I spent this weekend building the woodwork. The Xformer is salvage from a 50s piece of test equipment which has three filament windings and a HV secondary 650V/70mA CT. Tube lineup I have on hand is 6AG7, 6L6 and 807.

Smaller variable cap (salvaged from a 30s AM/SW receiver) will tune the VFO, larger cap (given to me recently by a friend of mine, VE3AWA) will tune the PA plate. On the underside, the copper plate is just unetched PC board I fastened to the bottom with Contact Cement. I found that soldering the tube sockets to the copper was a better solution than using screws (too little clearance to be comfortable to me).
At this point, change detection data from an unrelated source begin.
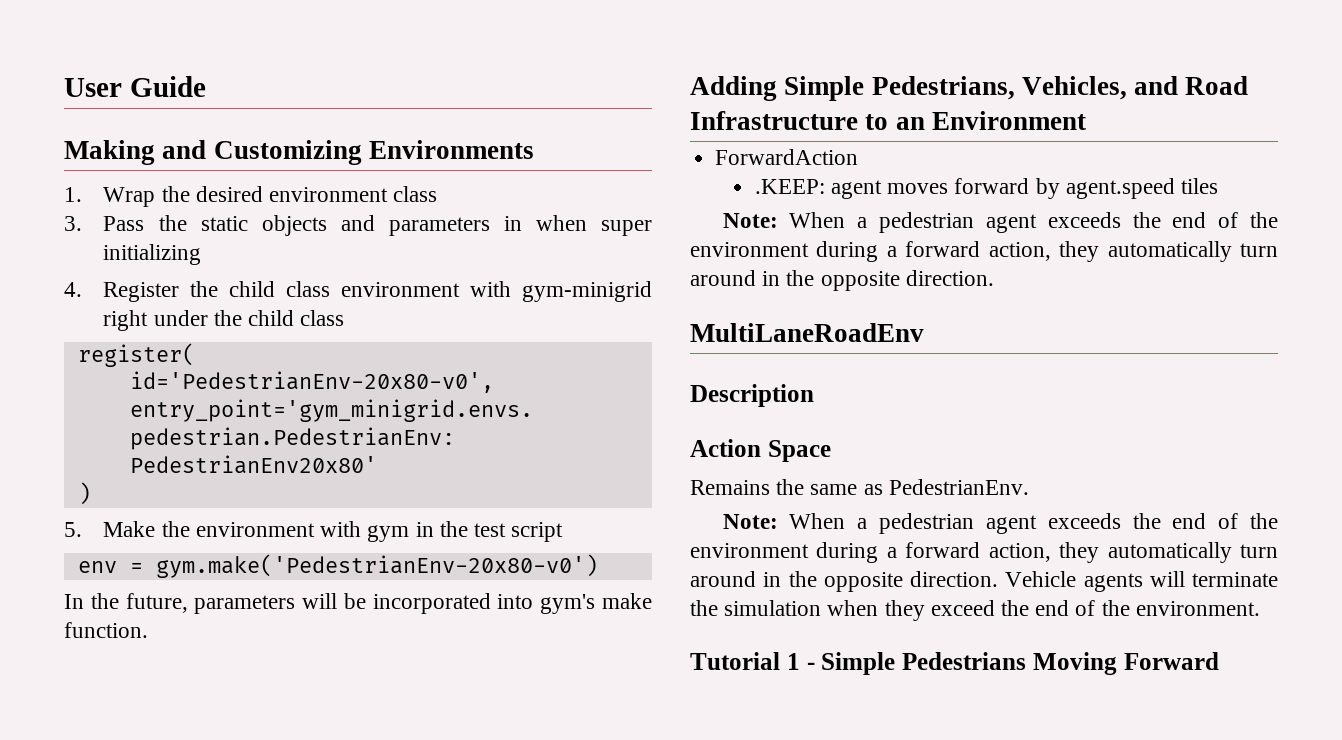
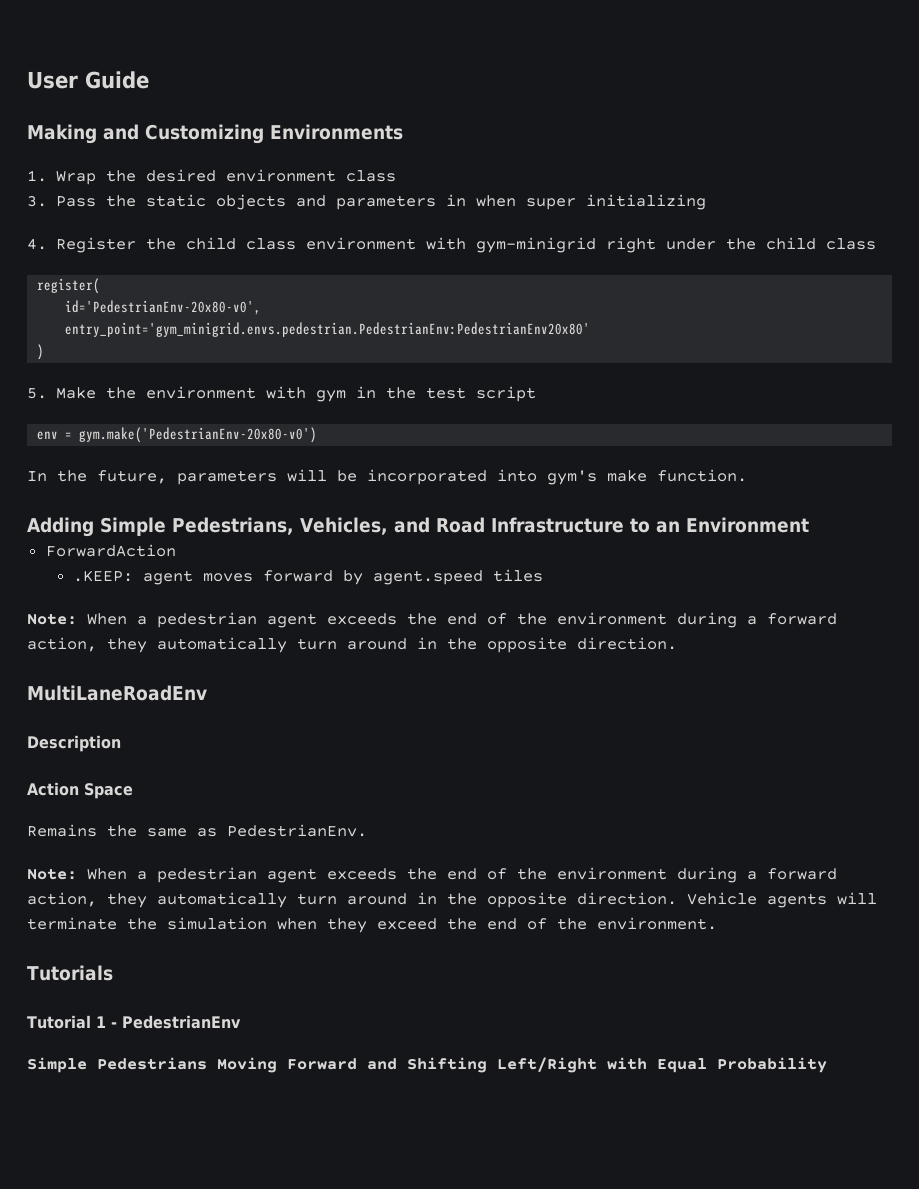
+ Tutorials
- Tutorial 1 - Simple Pedestrians Moving Forward
+ Tutorial 1 - PedestrianEnv
+ Simple Pedestrians Moving Forward and Shifting Left/Right with Equal Probability

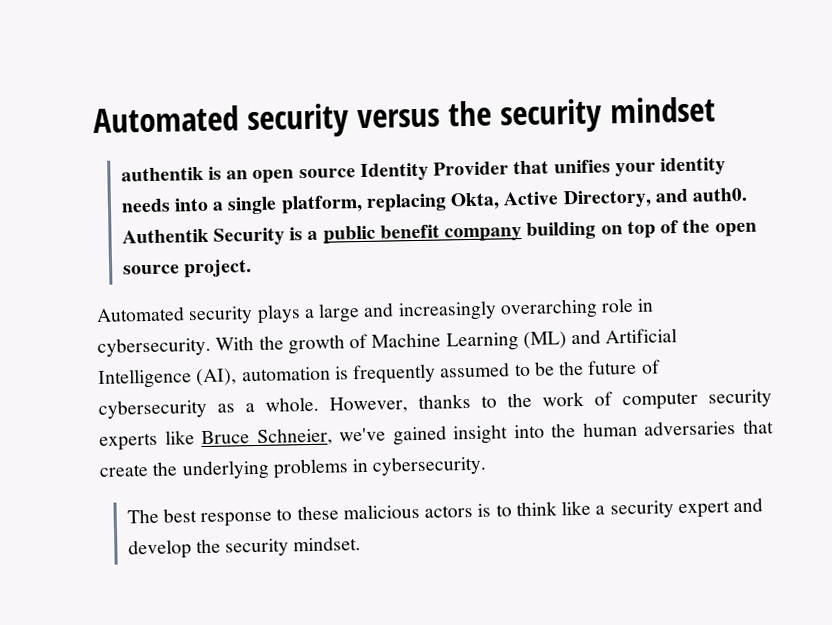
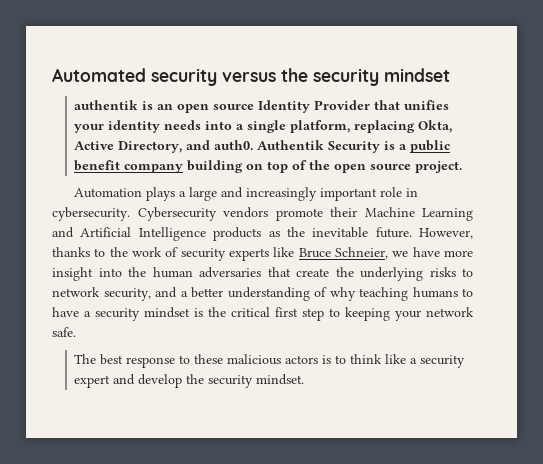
- Automated security plays a large and increasingly overarching role in cybersecurity.
+ Automation plays a large and increasingly important role in cybersecurity.
- With the growth of Machine Learning (ML) and Artificial Intelligence (AI), automation is frequently assumed to be the future of cybersecurity as a whole.
+ Cybersecurity vendors promote their Machine Learning and Artificial Intelligence products as the inevitable future.
- However, thanks to the work of computer security experts like Bruce Schneier, we've gained insight into the human adversaries that create the underlying problems in cybersecurity.
+ However, thanks to the work of security experts like Bruce Schneier, we have more insight into the human adversaries that create the underlying risks to network security, and a better understanding of why teaching humans to have a security mindset is the critical first step to keeping your network safe.

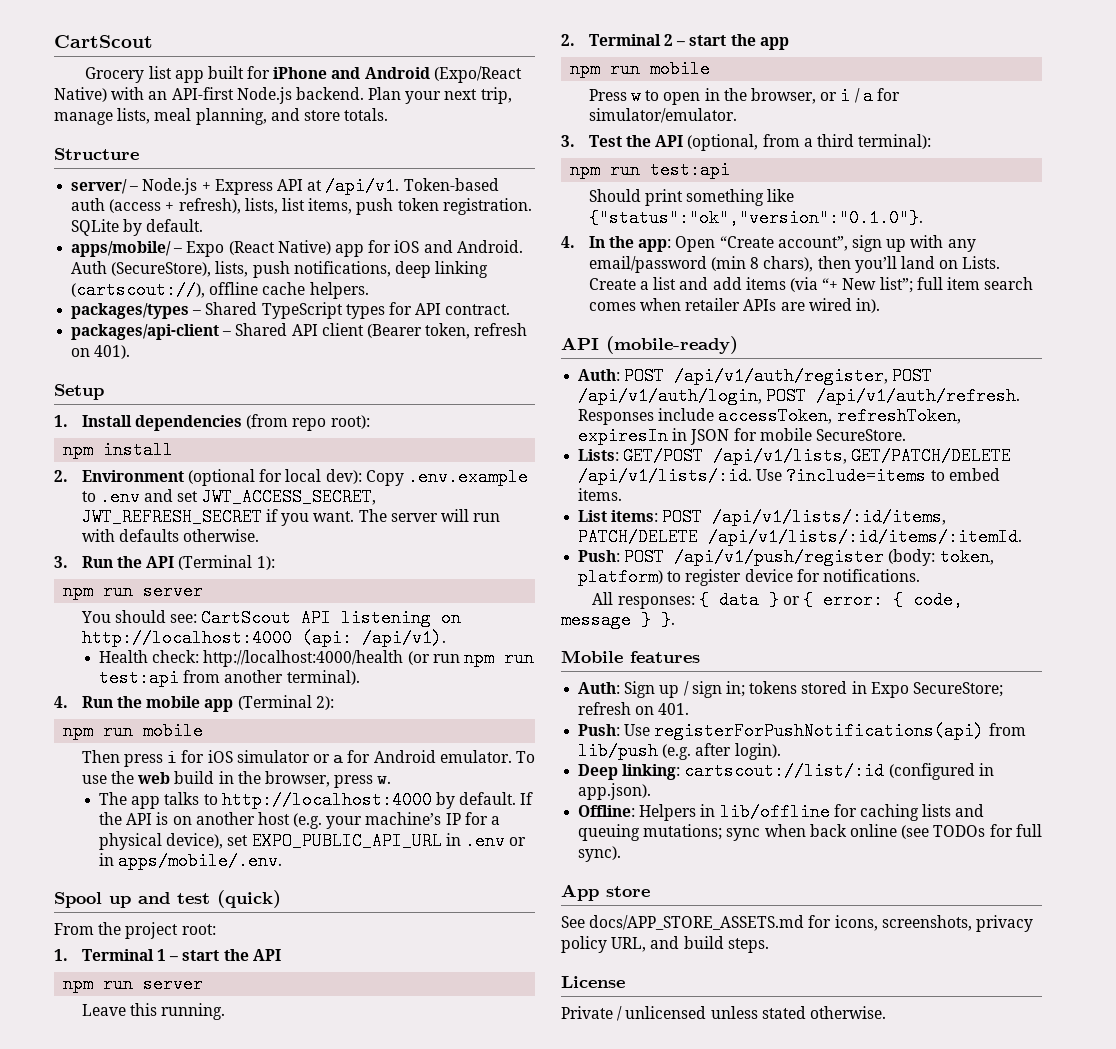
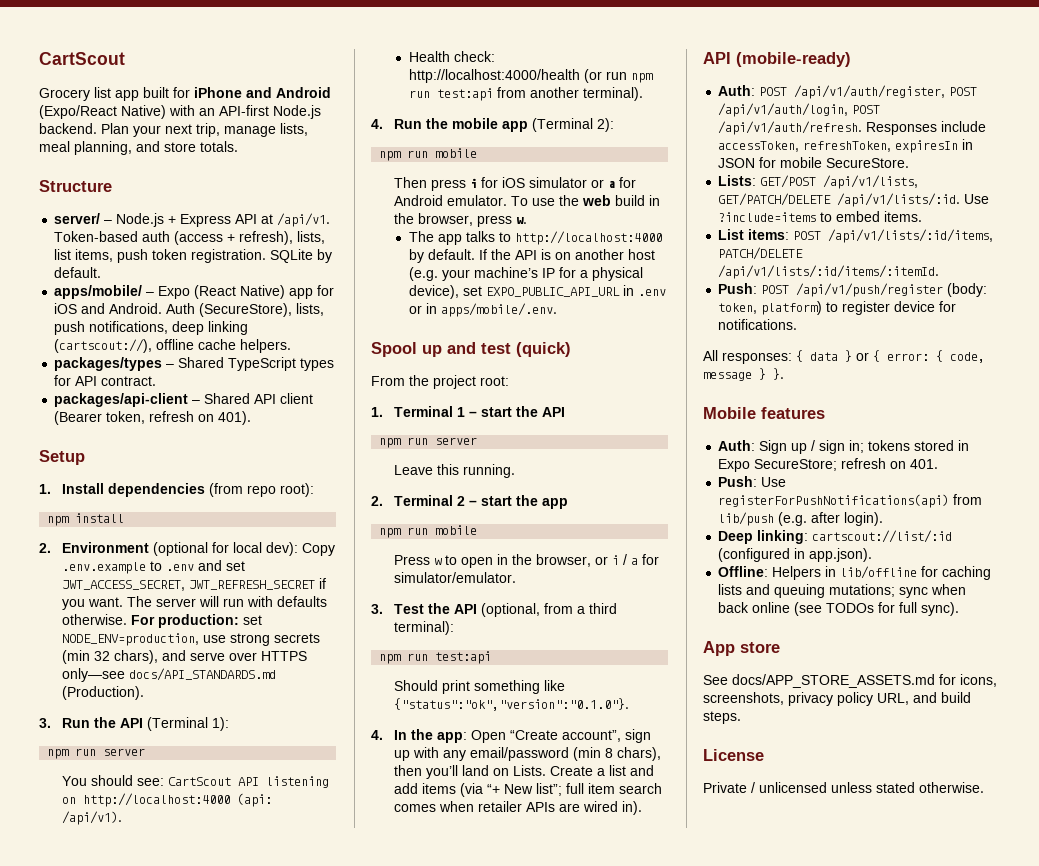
+ For production: set NODE_ENV=production, use strong secrets (min 32 chars), and serve over HTTPS only—see docs/API_STANDARDS.md (Production).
Next step will be winding the plate coil for the 807, I plan to use 1/4" copper tubing wound vertically for a nice high Q. I'll be able to buy the tubing this Friday (payday).

The wood is just scrap Pine. I used a hole saw in the drillpress for the initial tube holes, then used a router bit to make the hole larger. I also used router bits to allow me to install the mounting nuts for the switches.


* Transmitter1.JPG (36.53 KB, 1118x605 - viewed 401 times.)

* Transmitter2.JPG (47.99 KB, 1034x702 - viewed 449 times.)

* Transmitter3.JPG (46.24 KB, 666x1076 - viewed 395 times.)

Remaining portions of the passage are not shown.